ABSTRACT
In recent years, formal methods based on Symbolic Computer Algebra (SCA) have shown very good results in verification of integer multipliers. The success is based on removing redundant terms (vanishing monomials) early which allows to avoid the explosion in the number of monomials during backward rewriting. However, the SCA approaches still suffer from two major problems: (1) high dependence on the detection of Half Adders (HAs) realized as AND-XOR gates in the multiplier netlist, and (2) extremely large search space for finding the source of the vanishing monomials. As a consequence, if the multiplier consists of dirty logic, i.e. for instance using non-standard libraries or logic optimization, the existing SCA methods are completely blind on the resulting polynomials, and their techniques for effective division fail.

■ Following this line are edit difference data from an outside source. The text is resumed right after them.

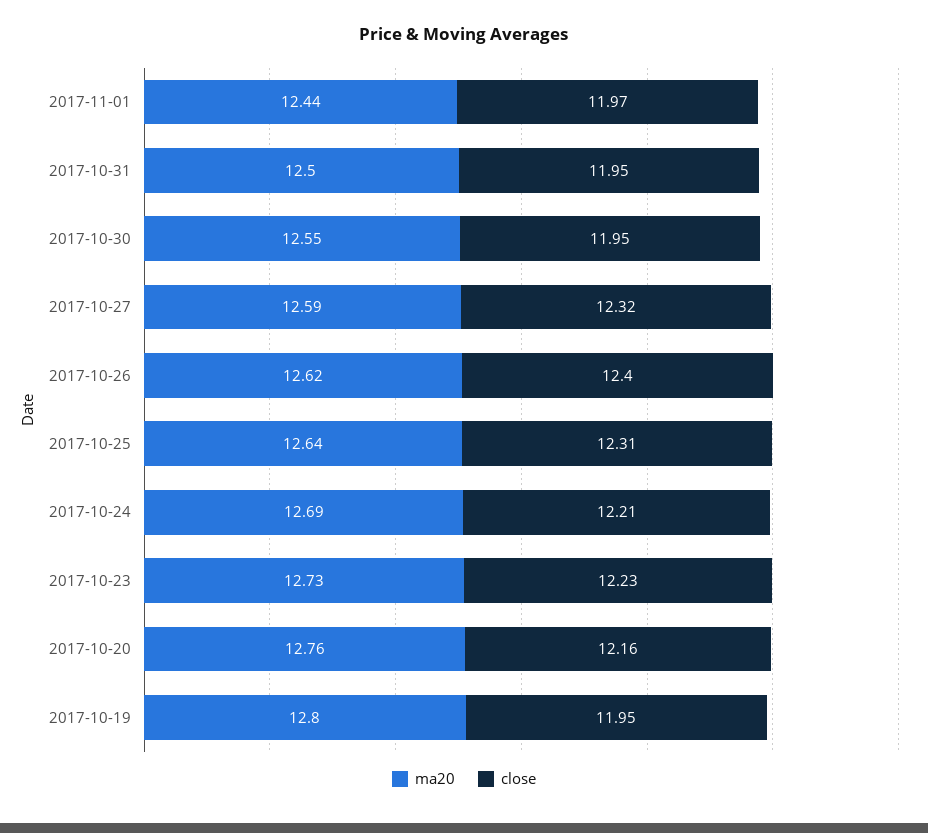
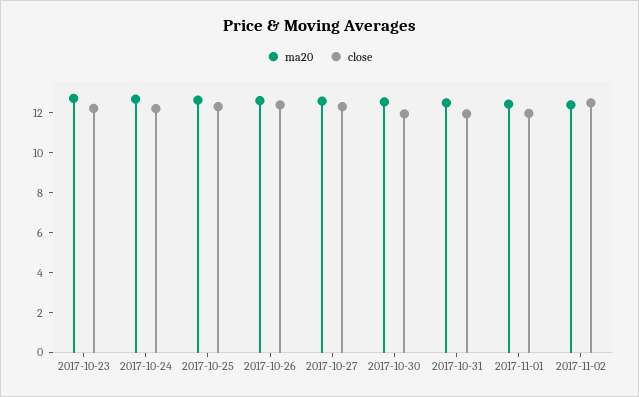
ma20, 2017-10-20: 12.76 -> none
close, 2017-10-20: 12.16 -> none
ma20, 2017-10-19: 12.8 -> none
close, 2017-10-19: 11.95 -> none
ma20, 2017-11-02: none -> 12.5
close, 2017-11-02: none -> 12.5

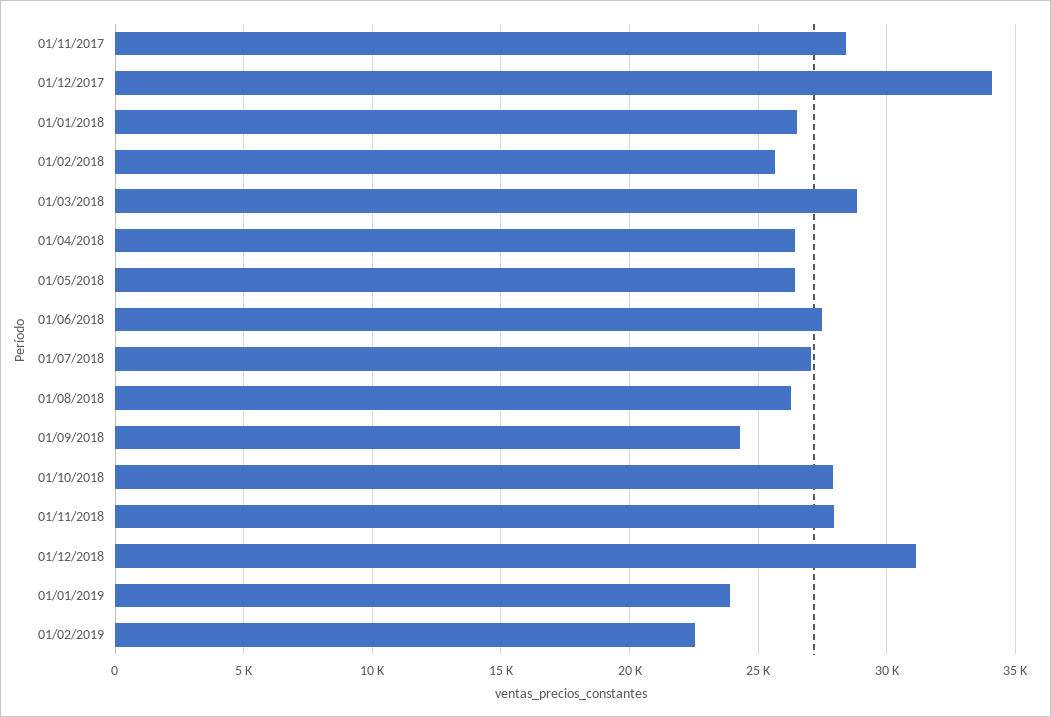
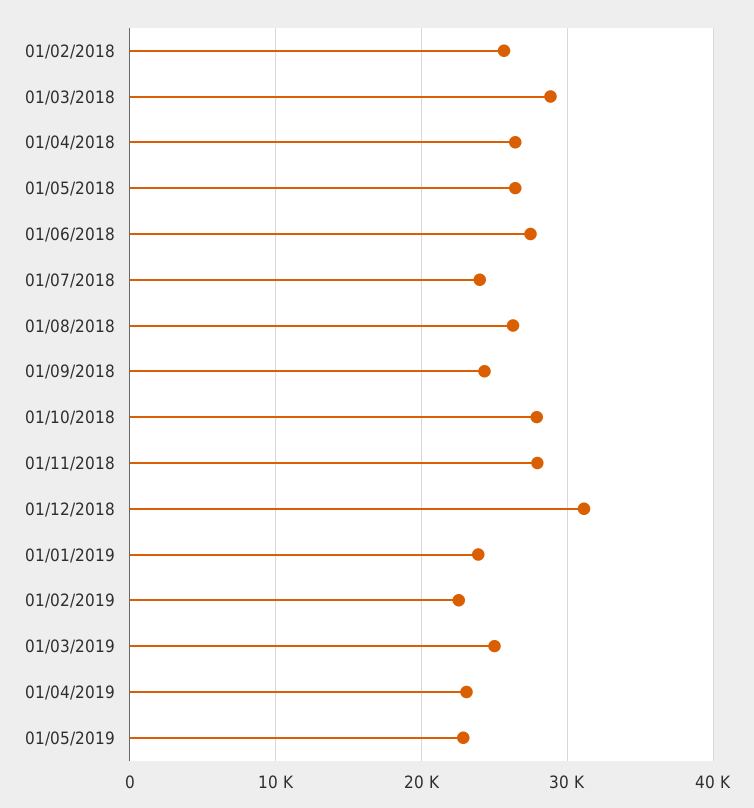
01/11/2017: 28500 -> none
01/12/2017: 34000 -> none
01/01/2018: 26500 -> none
01/07/2018: 27000 -> 24000
01/03/2019: none -> 25000
01/04/2019: none -> 23000
01/05/2019: none -> 23000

In this paper, we present RevSCA. RevSCA brings back light into backward rewriting by identifying the atomic blocks of the arithmetic circuits using dedicated reverse engineering techniques. Our approach takes advantage of these atomic blocks to detect all sources of vanishing monomials independent of the design architecture. Furthermore, it cuts the local vanishing removal time drastically due to limiting the search space to a small part of the design only. Experimental results confirm the efficiency of our approach in verification of a wide variety of integer multipliers with up to 1024 output bits.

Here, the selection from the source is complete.